◆ **Directions**
Please retype the records below exactly as they appear, leaving out every picture.

◆ **Supplied data**
___
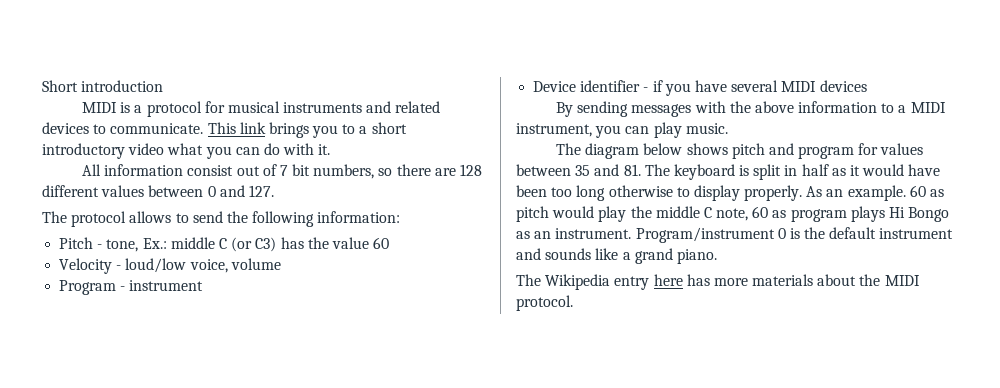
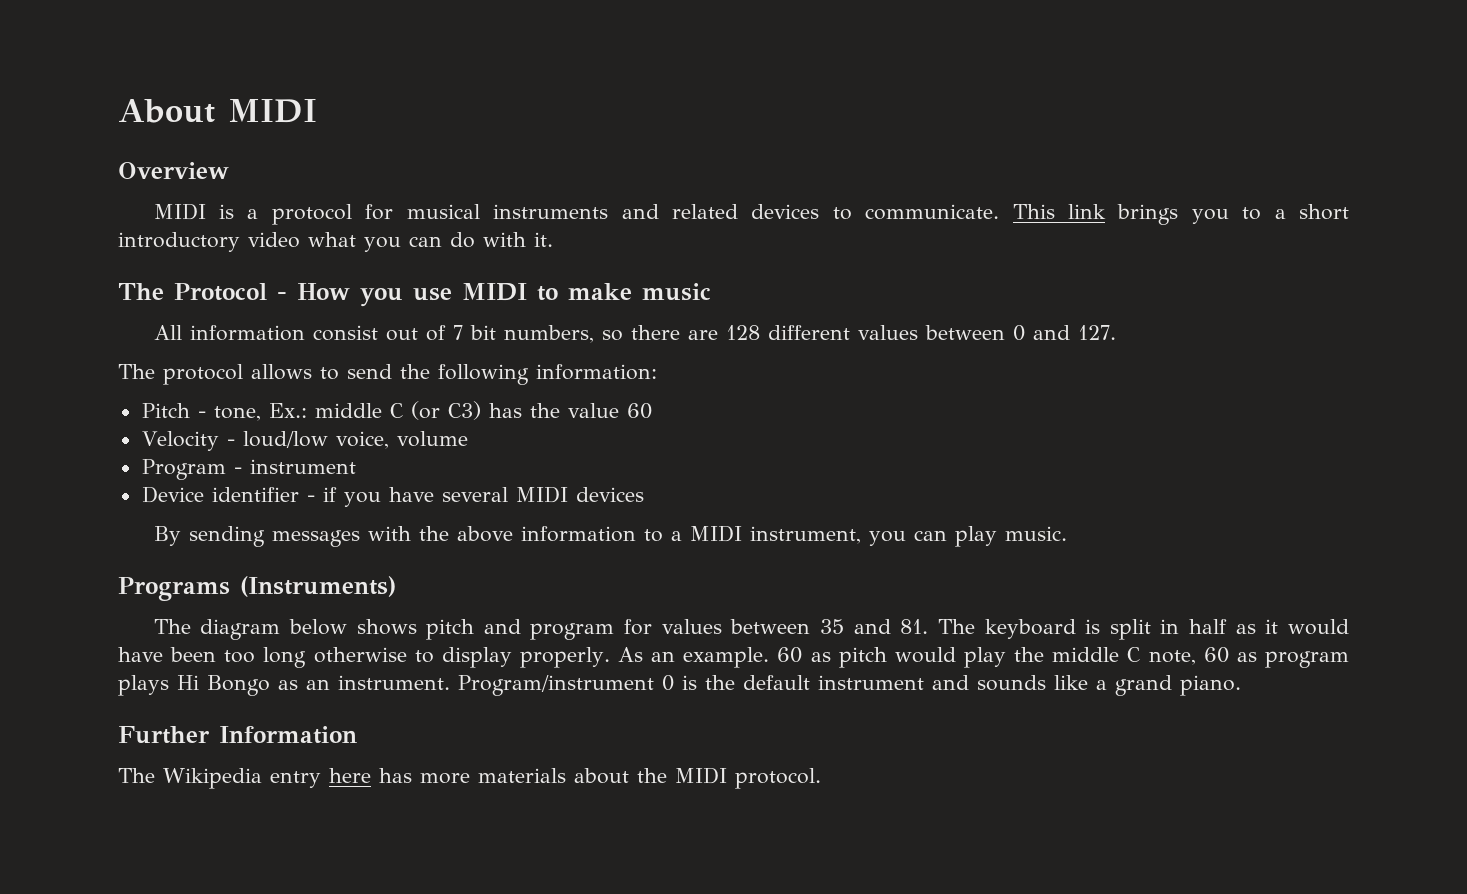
[42,80,164,92] Short introduction -> [118,99,317,123] [118,162,229,179] About MIDI // Overview
(331, 149) none -> [118,283,711,307] // The Protocol - How you use MIDI to make music
(728, 128) none -> [118,576,396,601] // Programs (Instruments)
(717, 256) none -> [118,726,357,744] // Further Information

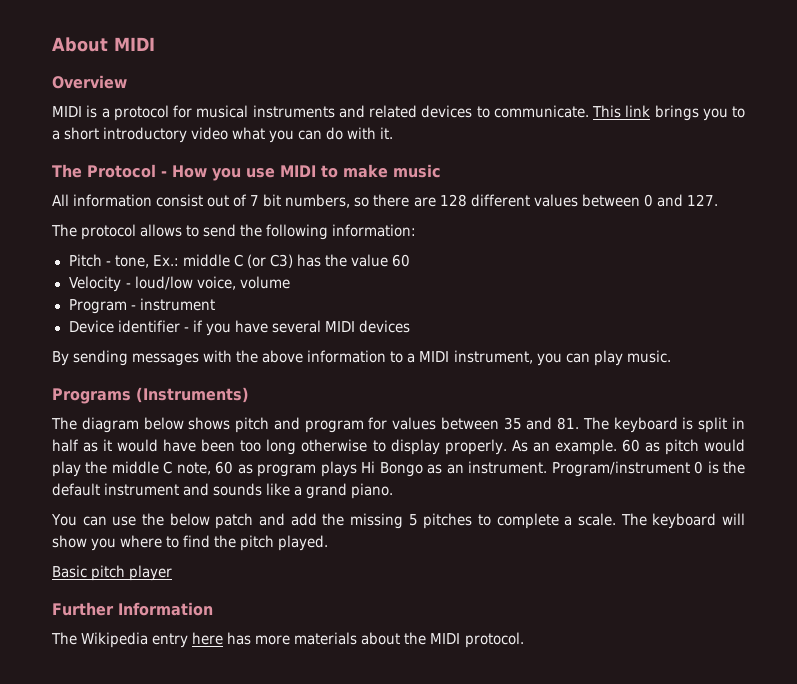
(1241, 685) none -> [51,513,745,529] [52,535,329,551] [52,565,173,581] // You can use the below patch and add the missing 5 pitches to complete a scale. The keyboard will show you where to find the pitch played. // Basic pitch player

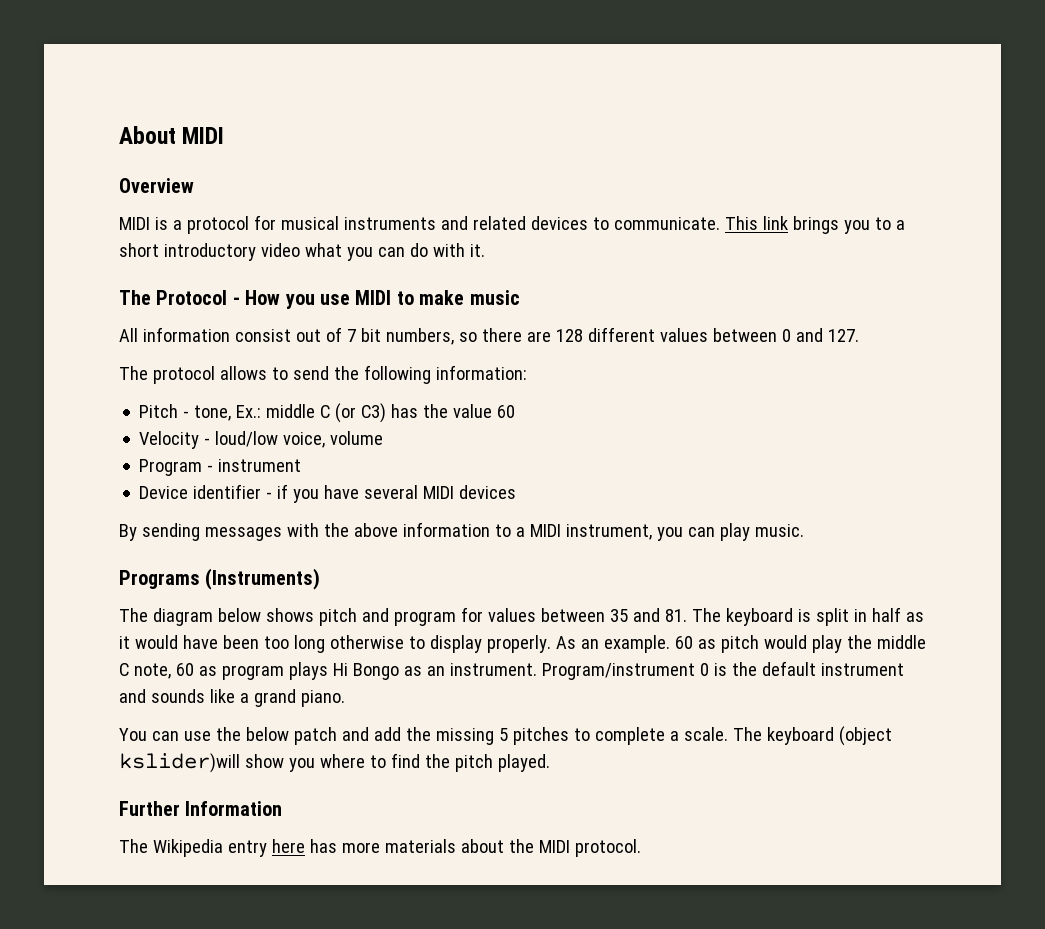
[721,513,745,525] will -> [838,726,892,746] [119,753,240,773] (object kslider)will
[52,565,173,581] // Basic pitch player -> (550, 763) none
___
◆ **Response below**
[42,80,164,92] Short introduction -> [118,99,317,123] [118,162,229,179] About MIDI // Overview
(331, 149) none -> [118,283,711,307] // The Protocol - How you use MIDI to make music
(728, 128) none -> [118,576,396,601] // Programs (Instruments)
(717, 256) none -> [118,726,357,744] // Further Information

(1241, 685) none -> [51,513,745,529] [52,535,329,551] [52,565,173,581] // You can use the below patch and add the missing 5 pitches to complete a scale. The keyboard will show you where to find the pitch played. // Basic pitch player

[721,513,745,525] will -> [838,726,892,746] [119,753,240,773] (object kslider)will
[52,565,173,581] // Basic pitch player -> (550, 763) none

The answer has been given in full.